During the 3:00 p.m. Gold Fixing on 28 June 2012, Plunkett placed certain orders with the intent of increasing the likelihood that the price of gold would fix below the Barrier, which it eventually did. As a result, Barclays was not obligated to make the US$3.9m payment to its customer, and Mr. Plunkett’s book profited by US$1.75m (excluding hedging), which was in addition to an initial profit that his book had received upon the sale of the Digital.
Very shortly after the conclusion of the 3:00 p.m. Gold Fixing on 28 June 2012, the customer became aware that the price had fixed just below the Barrier and sought an explanation from Barclays as to what happened in the Gold Fixing. When Barclays relayed the customer’s concerns to Mr. Plunkett on 28 and 29 June 2012, he failed to disclose that he had placed orders and traded during the Gold Fixing. Further, Mr. Plunkett misled both Barclays and the FCA by providing an account of events that was untruthful.
Mr.
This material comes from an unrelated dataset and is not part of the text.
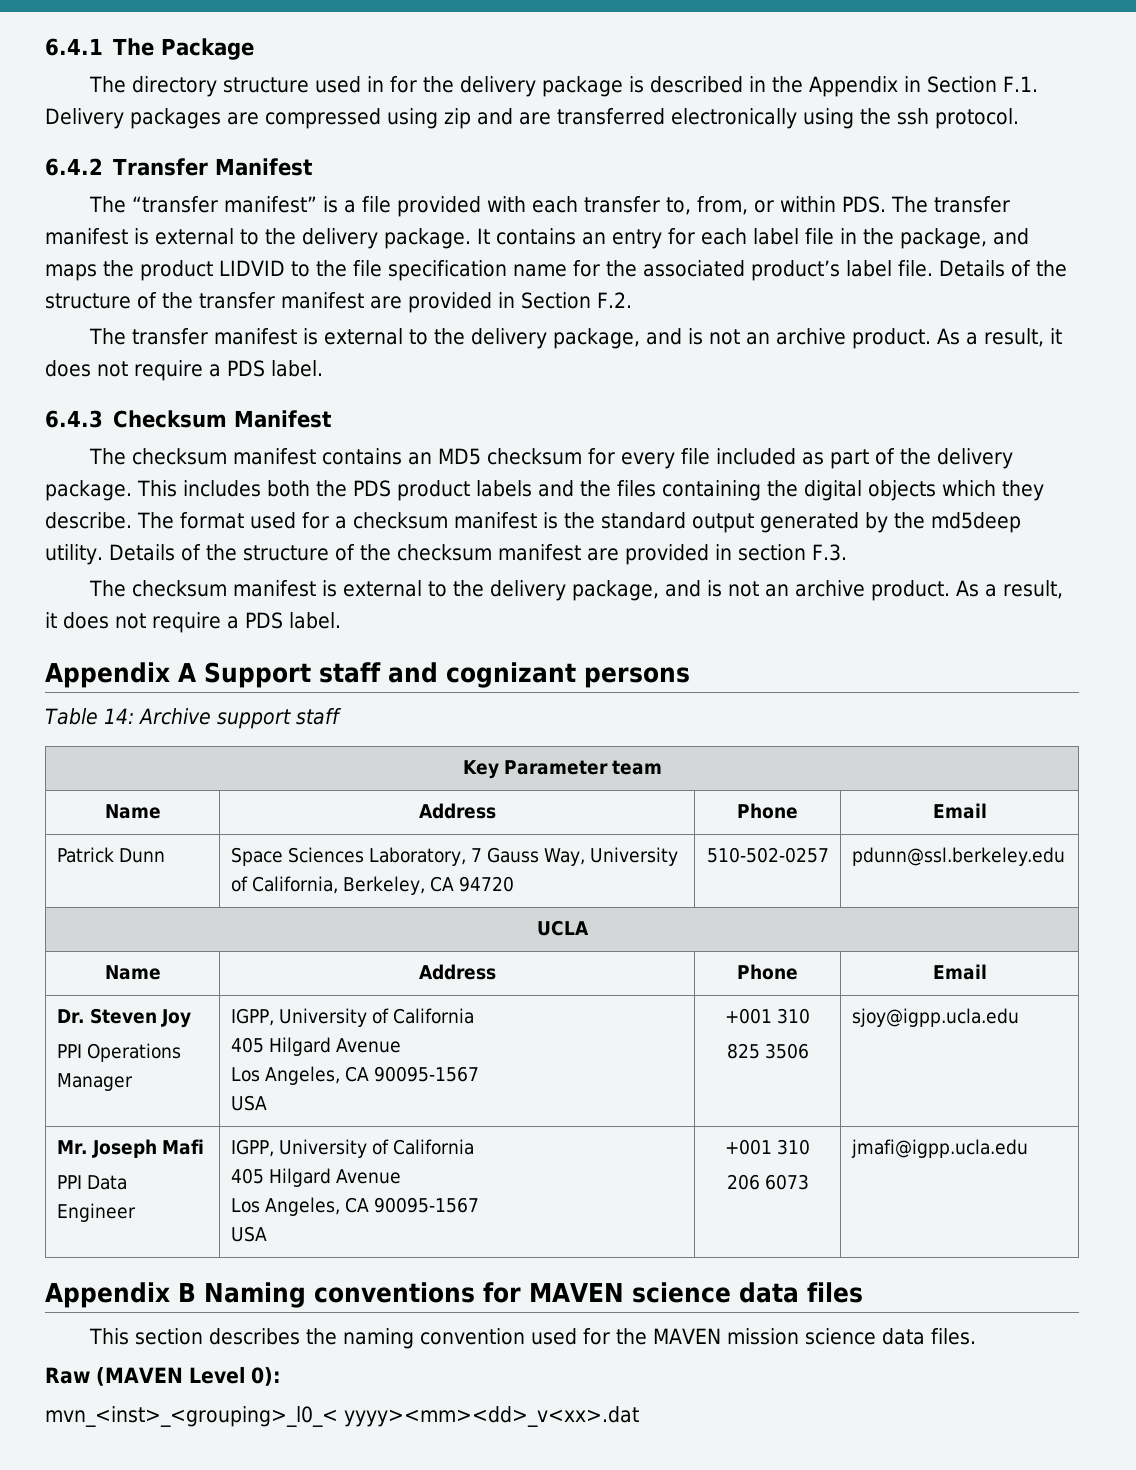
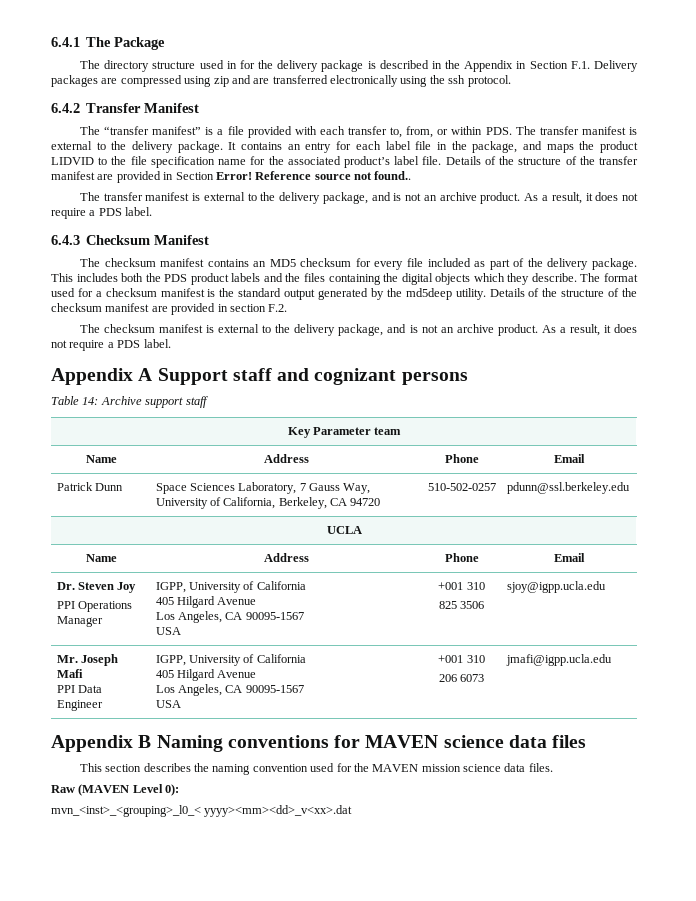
- Details of the structure of the transfer manifest are provided in Section F.2.
+ Details of the structure of the transfer manifest are provided in Section Error! Reference source not found..
- Details of the structure of the checksum manifest are provided in section F.3.
+ Details of the structure of the checksum manifest are provided in section F.2.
Plunkett’s misconduct is particularly serious because he preferred his interests over those of a customer and his actions had the potential to have an adverse effect on the Gold Fixing and the UK and international financial markets.
In terms of background and legal protocol, the FCA issued the fine to Barclays on this occasion because it breached Principles 3 and 8 of the FCA’s Principles for Businesses, in relation to the Gold Fixing. Between 7 June 2004 and 21 March 2013, Barclays breached Principle 3 by failing to take reasonable care to organise and control its affairs responsibly and effectively, with adequate risk management systems.
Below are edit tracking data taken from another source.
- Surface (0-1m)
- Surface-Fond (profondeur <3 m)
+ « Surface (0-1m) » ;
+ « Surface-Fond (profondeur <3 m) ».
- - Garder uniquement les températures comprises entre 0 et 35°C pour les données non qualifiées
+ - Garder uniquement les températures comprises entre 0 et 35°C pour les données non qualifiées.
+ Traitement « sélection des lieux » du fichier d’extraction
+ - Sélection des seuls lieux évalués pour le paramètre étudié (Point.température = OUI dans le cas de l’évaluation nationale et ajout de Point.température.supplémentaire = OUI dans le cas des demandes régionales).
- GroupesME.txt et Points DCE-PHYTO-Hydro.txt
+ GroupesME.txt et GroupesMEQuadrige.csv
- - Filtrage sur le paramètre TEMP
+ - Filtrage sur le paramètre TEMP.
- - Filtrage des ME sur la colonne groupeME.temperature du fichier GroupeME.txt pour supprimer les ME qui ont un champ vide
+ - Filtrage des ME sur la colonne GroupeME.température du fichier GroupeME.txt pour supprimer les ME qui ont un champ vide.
In particular, Barclays failed to create or implement adequate policies or procedures to properly manage the way in which Barclays’ traders participated in the Gold Fixing, as well as to provide adequate specific training to precious metals desk staff in relation to their participation in the Gold Fixing.
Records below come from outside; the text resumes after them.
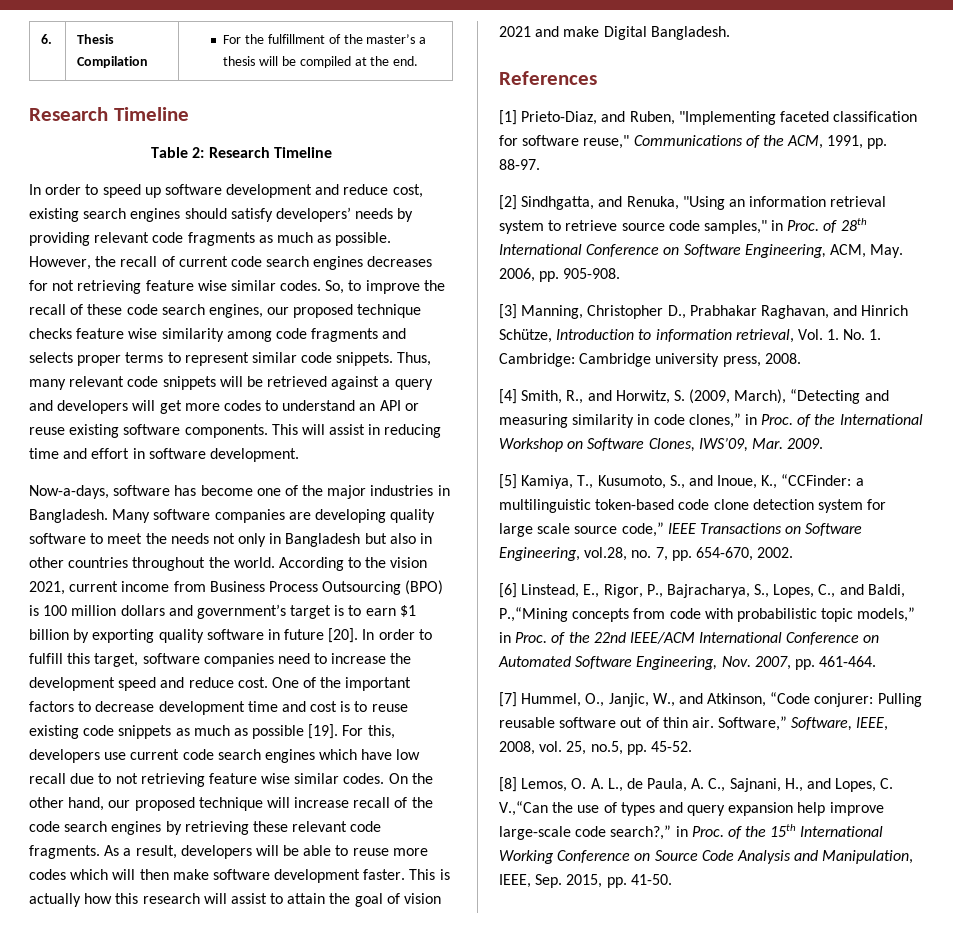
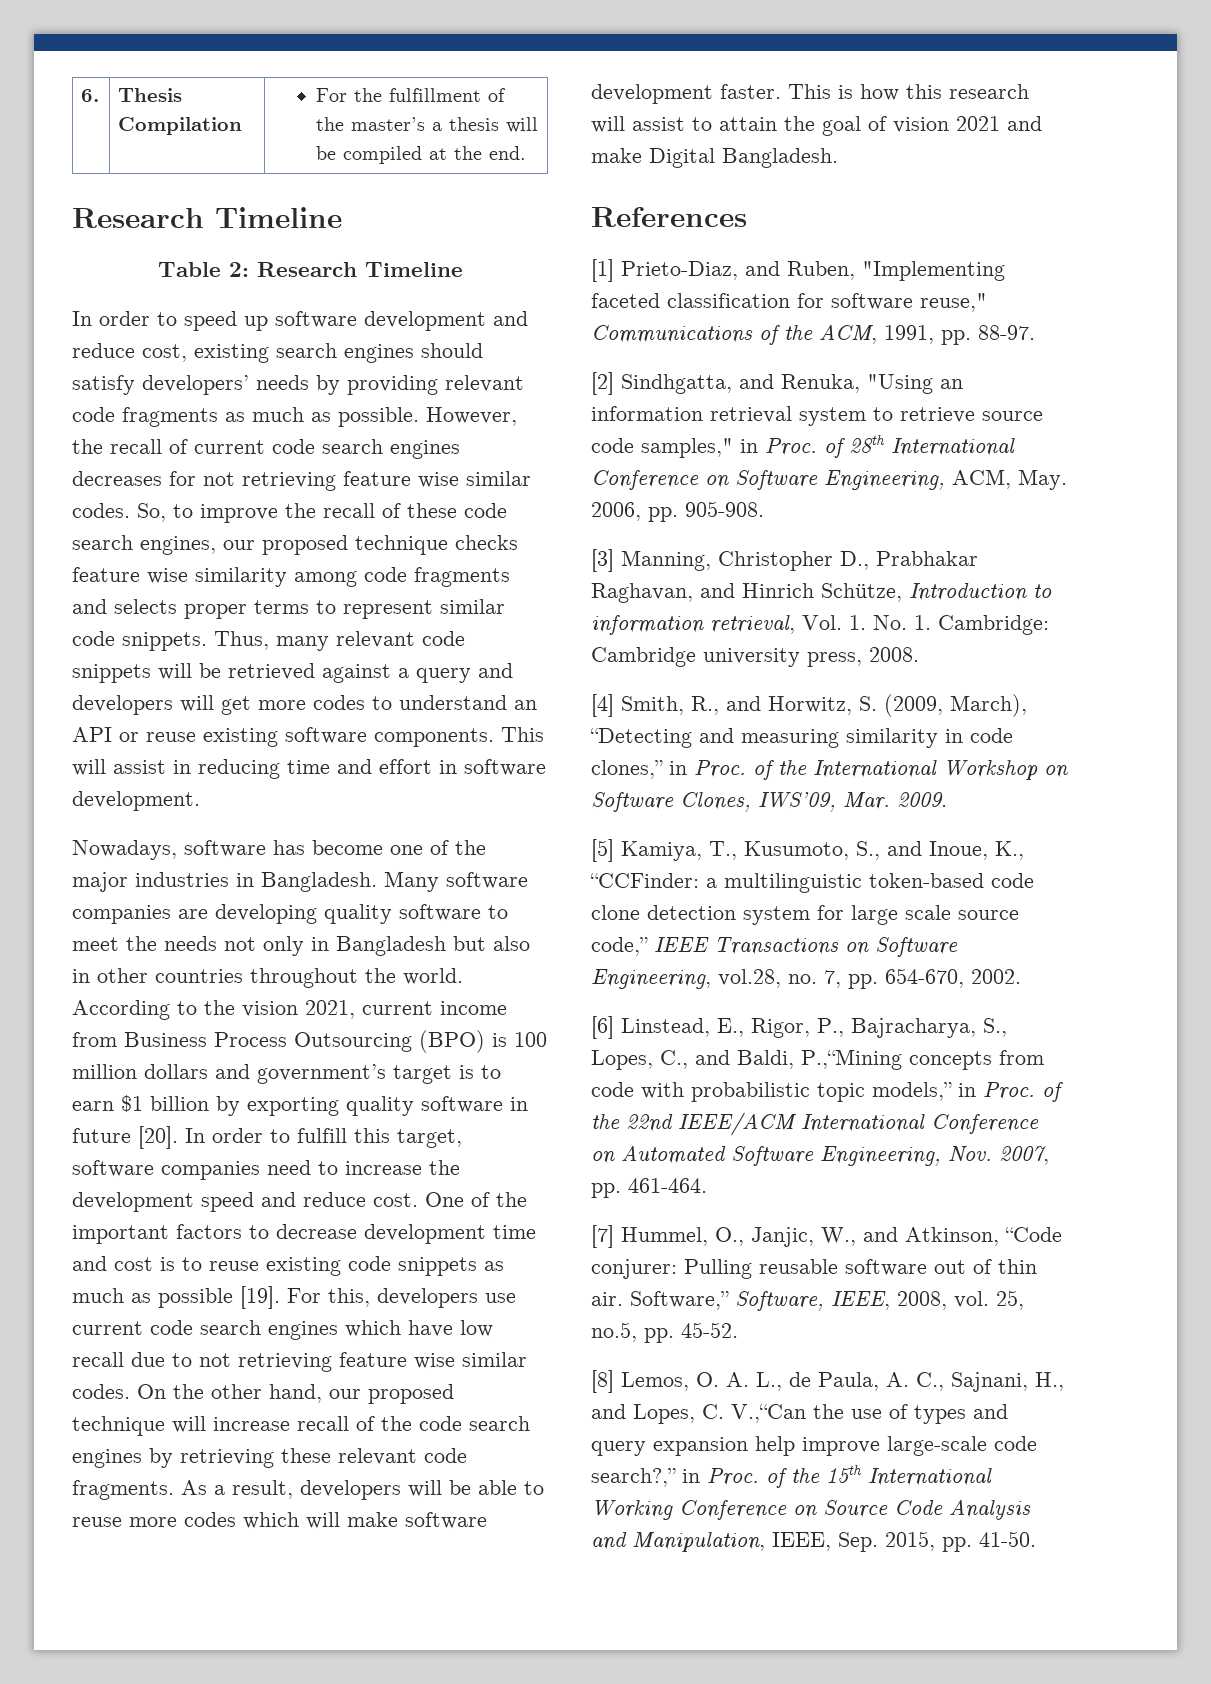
- Now-a-days, software has become one of the major industries in Bangladesh.
+ Nowadays, software has become one of the major industries in Bangladesh.
- As a result, developers will be able to reuse more codes which will then make software development faster.
+ As a result, developers will be able to reuse more codes which will make software development faster.
- This is actually how this research will assist to attain the goal of vision 2021 and make Digital Bangladesh.
+ This is how this research will assist to attain the goal of vision 2021 and make Digital Bangladesh.

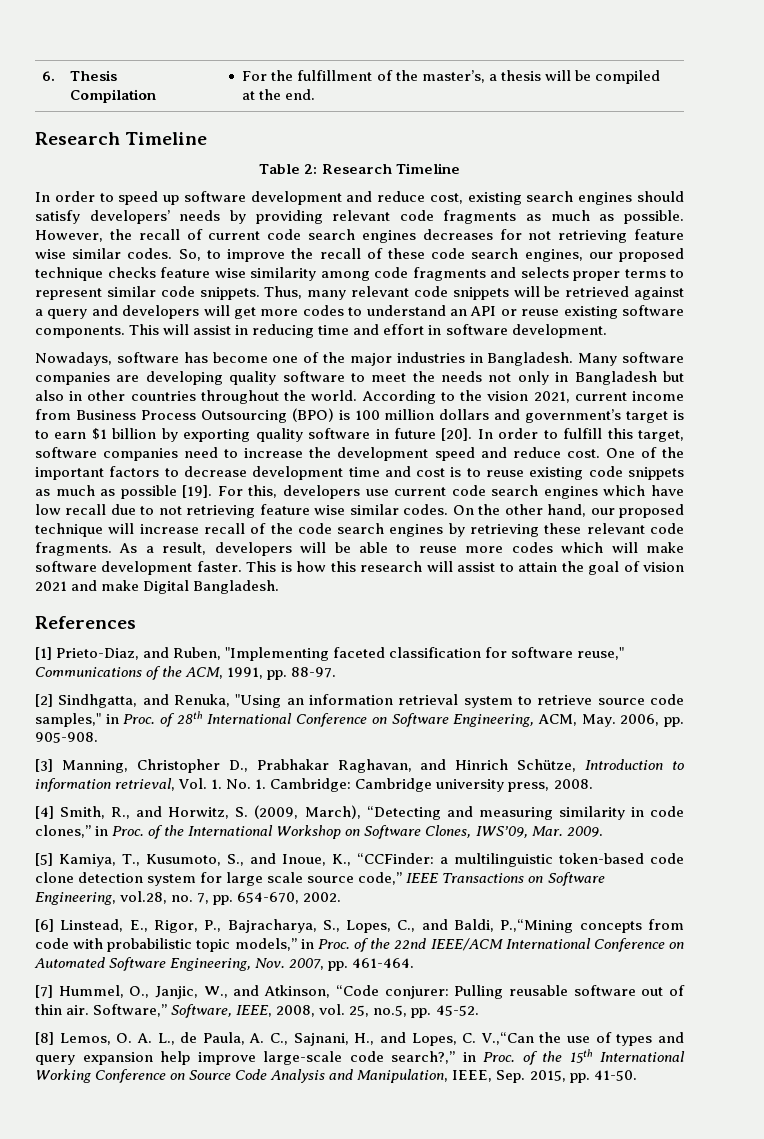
- 6. | Thesis Compilation | For the fulfillment of the master’s a thesis will be compiled at the end.
+ 6. | Thesis Compilation | For the fulfillment of the master’s, a thesis will be compiled at the end.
Additionally, the FCA cites that Barclays failed to create systems and reports that allowed for adequate monitoring of traders’ activity in connection with the Gold Fixing.
Barclays also breached Principle 8 by failing to adequately manage certain conflicts of interest between itself and its customers. In particular, Barclays failed to adequately manage the inherent conflict of interest that existed from Barclays participating in the Gold Fixing and contributing to the price fixed during the Gold Fixing, while at the same time also selling to customers options products that referenced, and were dependent on, the price of gold fixed in the Gold Fixing.
These failings led to an increased risk of inappropriate conduct by Barclays’ traders participating in the Gold Fixing.
The FCA is engaging with UK benchmark administrators, including The London Gold Market Fixing Limited, regarding their plans to assess compliance with IOSCO principles.
Barclays and Mr. Plunkett agreed to settle at an early stage, qualifying for a 30% discount to their respective fines. Without this, Barclays’ fine would have been £37,190,800 and Mr. Plunkett’s fine would have been £136,600.